Garden to accompany memorial seat

A BENCH seat remembering parishioner Brian Kelly and a newly established memorial garden were dedicated with a service in the grounds of St Patrick's Catholic Church in Kerang on Sunday morning.

FAMILY TIES. Brian Kelly's wife, Marie, seated left, daughters Melinda, Emily and Jo and his father, Denis, flanked by some of their extended family.

FAMILY TIES. Brian Kelly's wife, Marie, seated left, daughters Melinda, Emily and Jo and his father, Denis, flanked by some of their extended family.

In a short service, parish priest, Fr Novie Lim blessed the bench and a memorial rock bearing two plaques which has been installed in the garden. 

"This garden is a tribute and memorial to the life and service of those parishioners, priests and sisters who have left our lives but not our hearts. May their memory inspire us to continue to gather, share and build friendships within our faith community," one of the plaques reads.

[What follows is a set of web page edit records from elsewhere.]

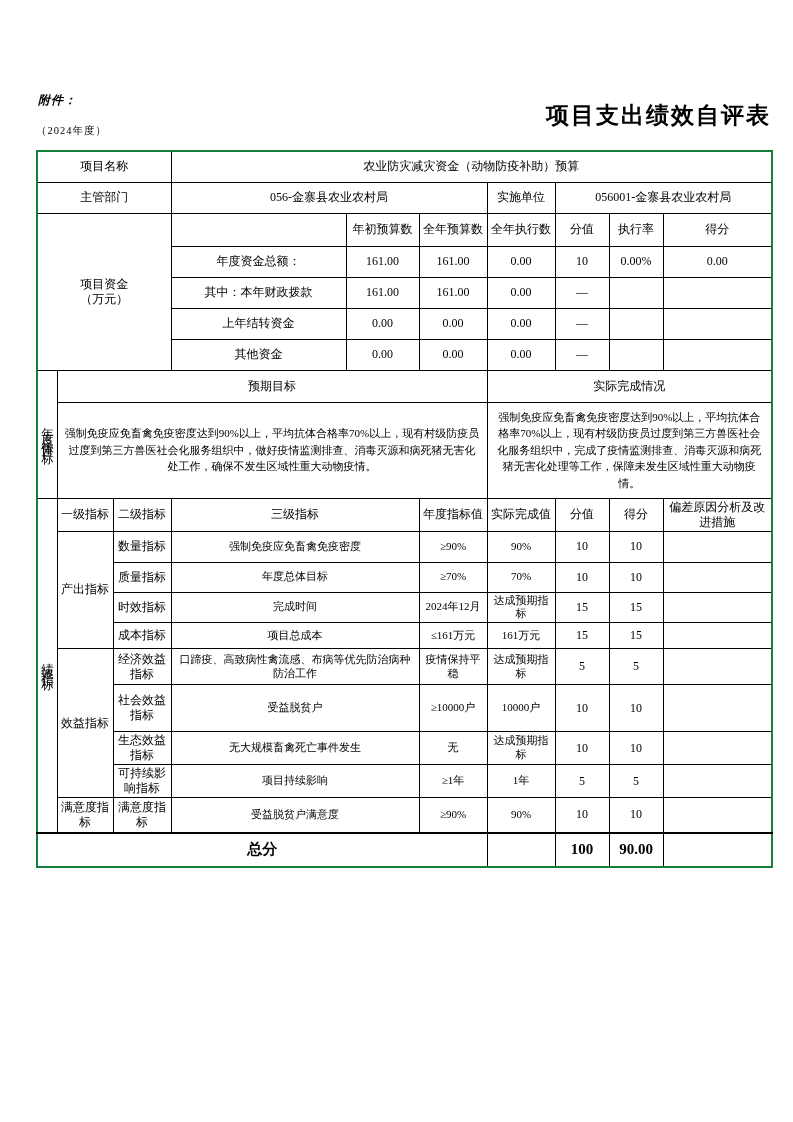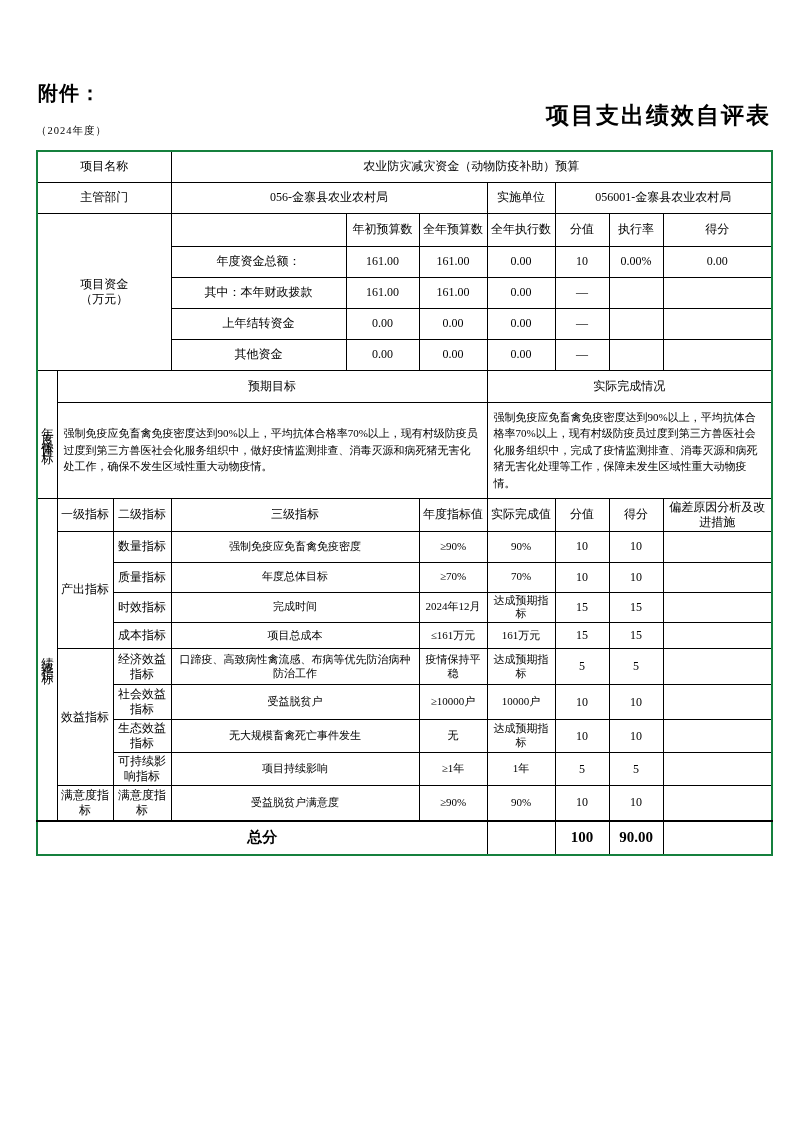--- a/index.html
+++ b/index.html
@@ -8,7 +8,7 @@
     font-family:"Liberation Serif","DejaVu Serif",serif;color:#000;
     -webkit-font-smoothing:antialiased;
   }
-  .attachment{position:absolute;left:38px;top:80px;font-size:20px;font-weight:600;letter-spacing:1px;}
+  .attachment{position:absolute;left:38px;top:92px;font-size:12px;font-weight:600;letter-spacing:1px;font-style:italic;}
   .title{position:absolute;left:36px;top:100px;width:735px;text-align:right;font-size:23px;font-weight:700;letter-spacing:2px;}
   .subtitle{position:absolute;left:36px;top:124px;width:735px;font-size:10.5px;letter-spacing:1px;}
 

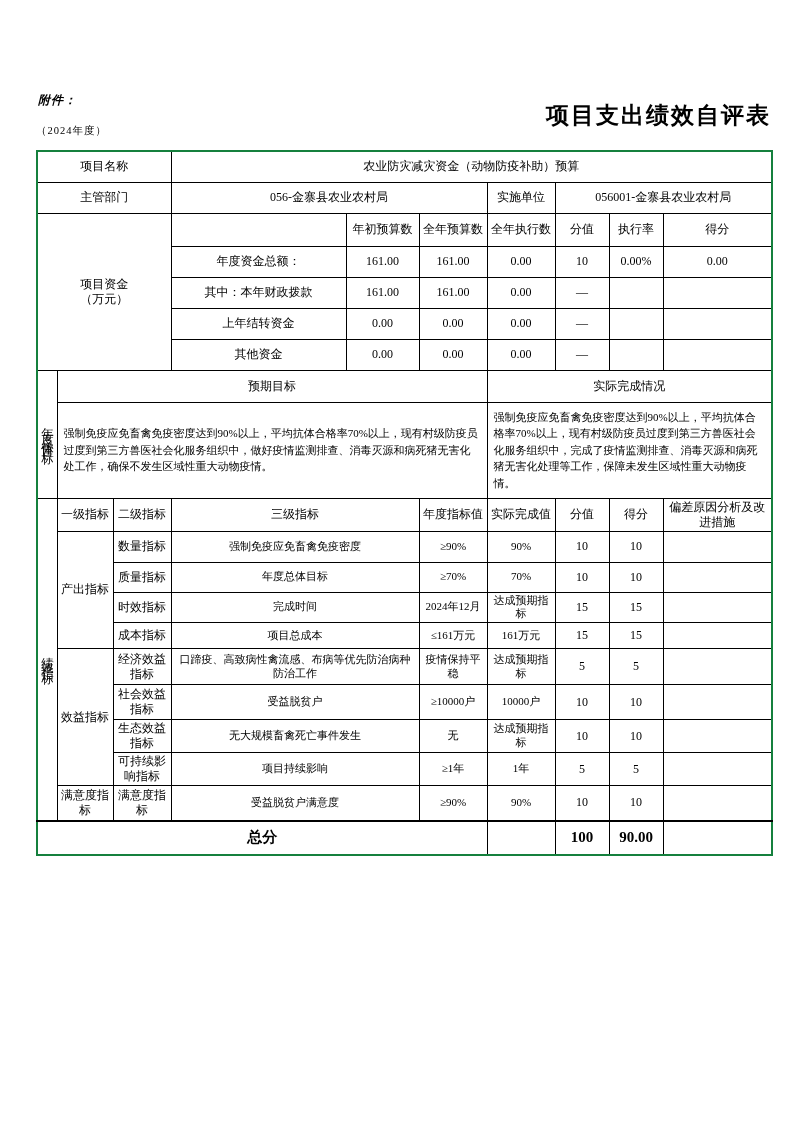--- a/index.html
+++ b/index.html
@@ -25,7 +25,7 @@
   }
   td.left{text-align:center;}
   td.sm{font-size:11px;}
-  td.goal{font-size:11px;line-height:1.5;text-align:left;padding:2px 6px;}
+  td.goal{font-size:11px;line-height:1.5;text-align:center;padding:2px 6px;}
   .vtext{
     display:inline-block;writing-mode:vertical-lr;text-orientation:upright;
     letter-spacing:5px;line-height:1;font-size:12.5px;

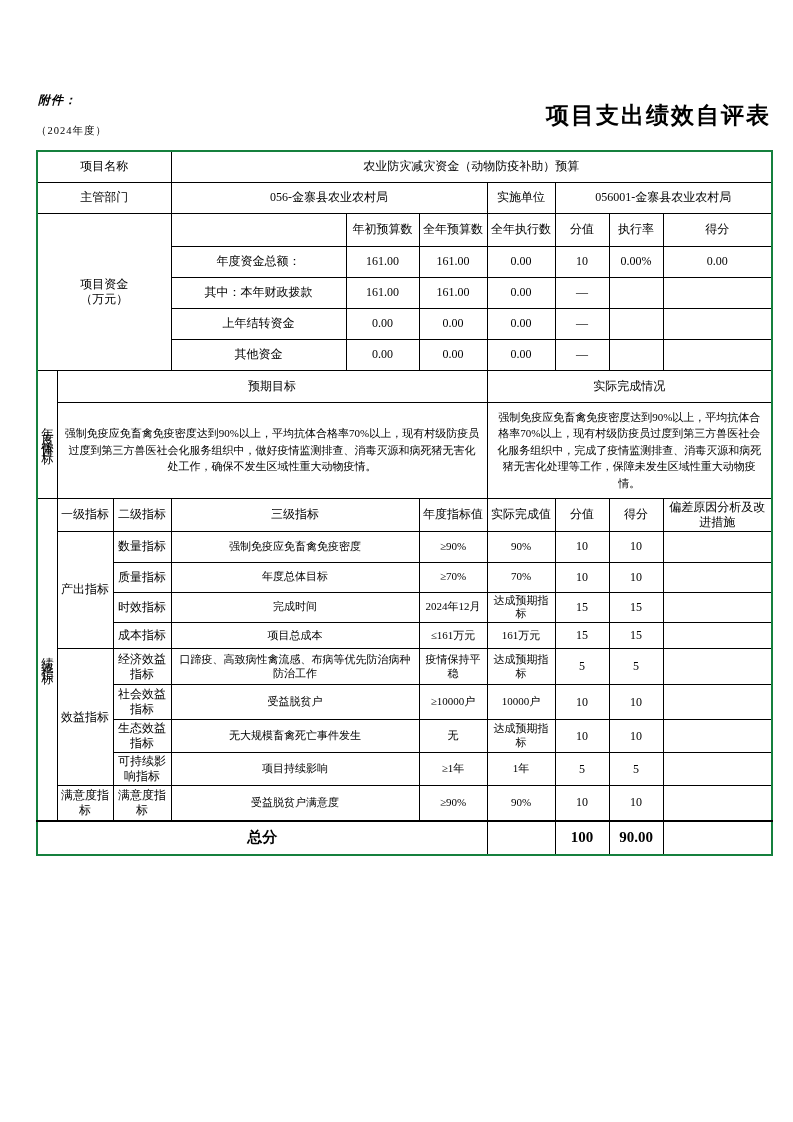--- a/index.html
+++ b/index.html
@@ -196,7 +196,7 @@
     <td>5</td>
     <td class="sm"></td>
   </tr>
-  <tr style="height:35px">
+  <tr style="height:47px">
     <td>社会效益指标</td>
     <td colspan="2" class="left sm">受益脱贫户</td>
     <td class="sm">≥10000户</td>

The catalyst for the creation of a memorial garden at the church was an approach by the Kelly family, who wanted to install a bench in the grounds in memory of Brian, who died at the age of 58 in August last year after suffering from cancer, who was described as a much loved member of the church community and of his large extended family.

His cousin, Ron, came up with the idea to remember Brian with a bench seat and set up a crowdfunding campaign to raise money from family and friends.

Brian's father, Denis Kelly, was moved by the gesture and by Saturday's ceremony.

"Brian was our eldest son and he was very good to us," said Mr Kelly, who lost his wife, Win, not long before his son died.

"When you see his peers want to do something special like this for him, not only are you more proud, but you feel the love you had for him is shared.

"Him and I worked together on the land for years and years and years. 

"You don't know God's ways sometimes but we have to accept them as best we can.

"I just hope this garden grows and grows," he said.

Parish Pastoral Council chairperson, Maureen Dagge said the garden was "an open canvas that will develop over time".